Dünyaya bin kere gelsem yine onun oğlu olmak isterim. Sıfırdan başarmış, çok genç yaşta kral sıfatına ulaşmış, işinin bir numarası olmuş bir adamdı. Hem çok otoriter hem de çok yufka yürekliydi. Çok ileri görüşlüydü. ‘İnandığınız yoldan dönmeyin’ derdi. Mücadeleci yapımı ondan öğrendim.

“ADAYLIK TEKLİFİ DİZİ TEKLİFİ GİBİ GELMEZ”

Neden MHP’lisin?

Yetiştirilme tarzıma, yapıma, aklıma fikrime vicdanıma uygun tek parti MHP. Tarihiyle barışık, Atatürk’le barışık, TC değerlerine bağlı, muhafazakâr, İslamiyet’le hiçbir problemi yok… Beni Mehmet Aslan yapan bütün değerleri barındıran bir siyasi hareket.

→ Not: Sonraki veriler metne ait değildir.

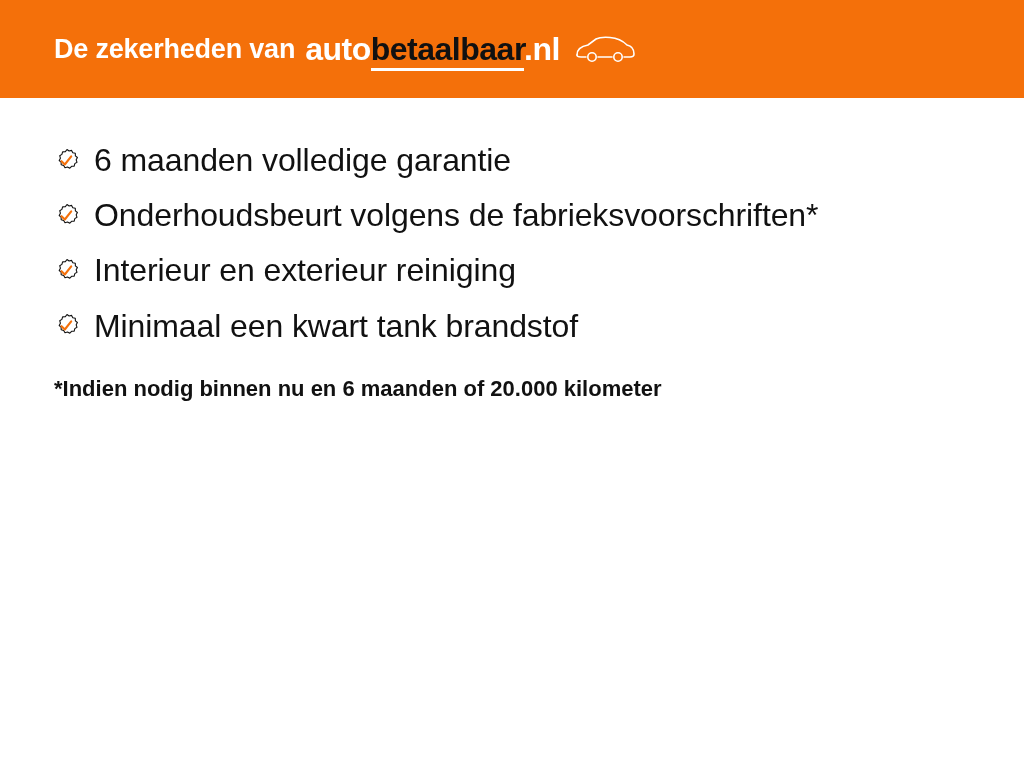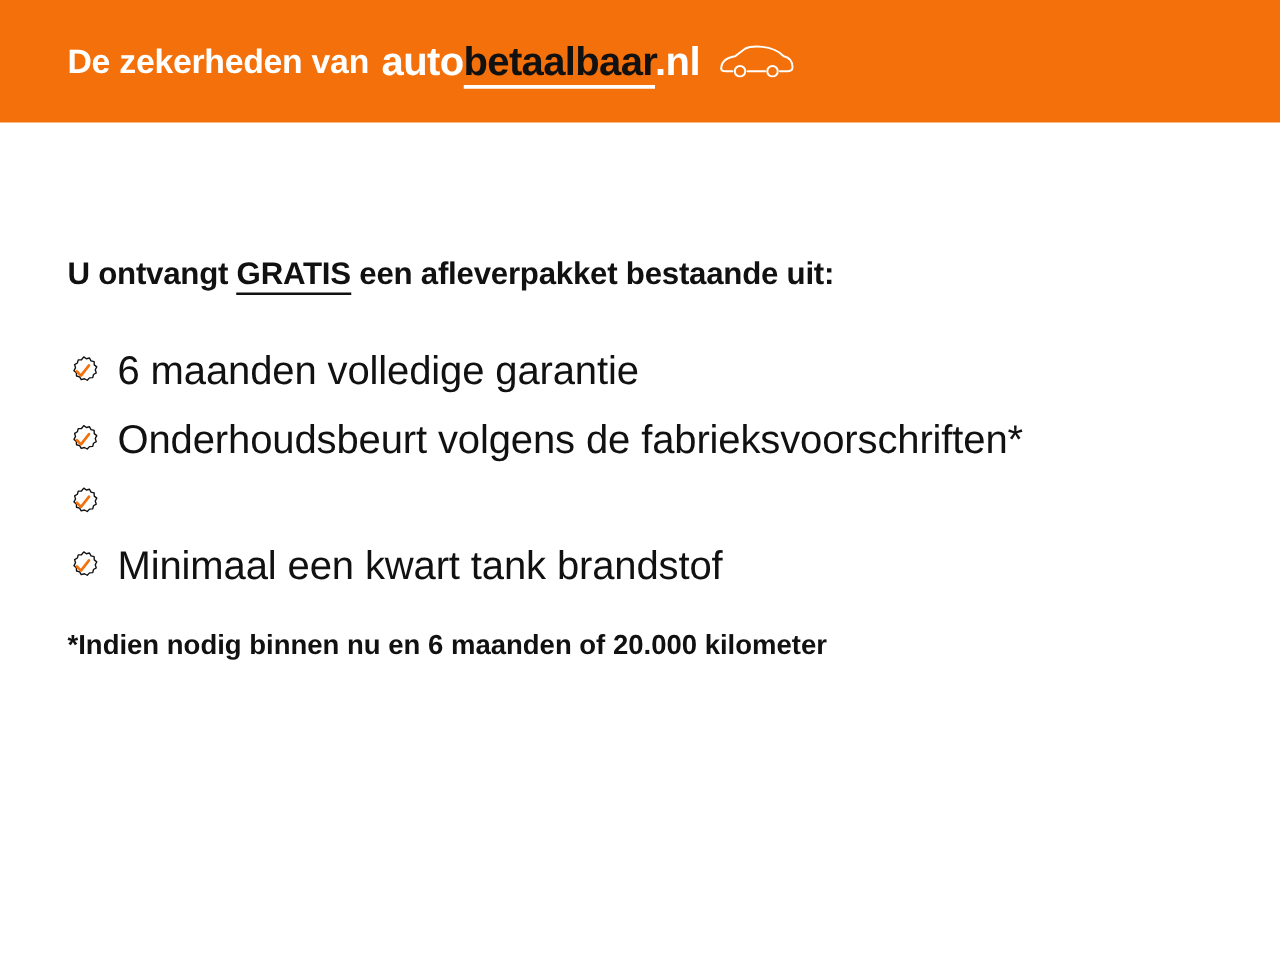--- a/index.html
+++ b/index.html
@@ -145,9 +145,6 @@
 
   <div class="content">
 
-    <div class="intro">
-      <span>U ontvangt </span><span class="gratis">GRATIS</span><span> een afleverpakket bestaande uit:</span>
-    </div>
 
     <ul class="list">
       <li class="list-item">

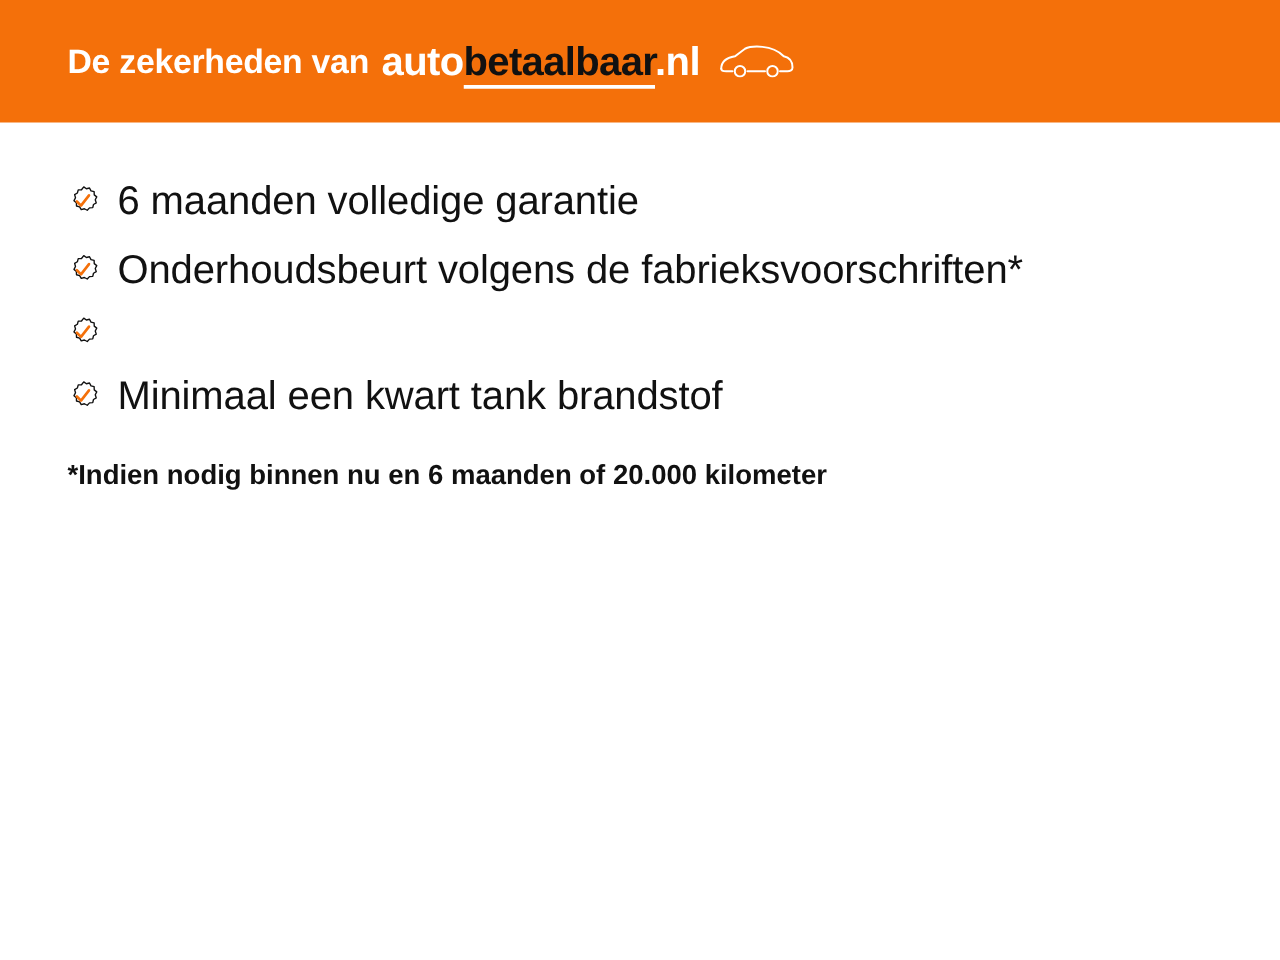--- a/index.html
+++ b/index.html
@@ -172,6 +172,7 @@
             <path d="M7.5 13.2 l3.3 3.3 6.4-8.2" fill="none" stroke="#F4700A" stroke-width="2.1" stroke-linecap="round" stroke-linejoin="round"></path>
           </svg>
         </span>
+        <span class="list-item-label">Interieur en exterieur reiniging</span>
       </li>
       <li class="list-item">
         <span class="gear-icon">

Partiyle yollarınız nasıl kesişti?

Yeni kesişmedi. Milliyetçi olarak yetiştim. Fransa’daki konfederasyonlara giderdim, Ülkü Ocakları’yla ilişkim vardı. Babamın vefatından sonra kendi hayatımı kurmaya çalıştığım dönemde biraz uzak kaldım ama siyasi görüşüm hep belliydi. Kendi ayaklarımın üstünde durduktan sonra bir şeyler yapmam gerektiğini düşündüm. 1980 sonrası gençlerin siyaset konuşamadığını görünce ‘Biz bir şey yapamazsak işler daha da kötüye gidecek’ diye düşündüm. Projelerim vardı. Genel Başkanımız Devlet Bahçeli’yi ziyaret etmek istedim. Çevremdekilerde ‘Dinlemez, seni kale almaz’ diye önyargı vardı. Gittim, fikirlerimi arz ettim.

Ne konuştunuz?

Gençlik üzerine, ülkem üzerine projelerimi anlattım. Etrafta gördüğüm yanlışları, diğer ülkelerle bizim aramızdaki farkları, eksikliklerimizi anlattım. Dizi oyuncusu olarak gençliği çok iyi tanıyorum. Uyuşturucuyla mücadele konusunda bir proje sundum. Genel Başkanımızın sağduyusu insanların önyargılarından çok faklı. Dinledi, çok destek verdi.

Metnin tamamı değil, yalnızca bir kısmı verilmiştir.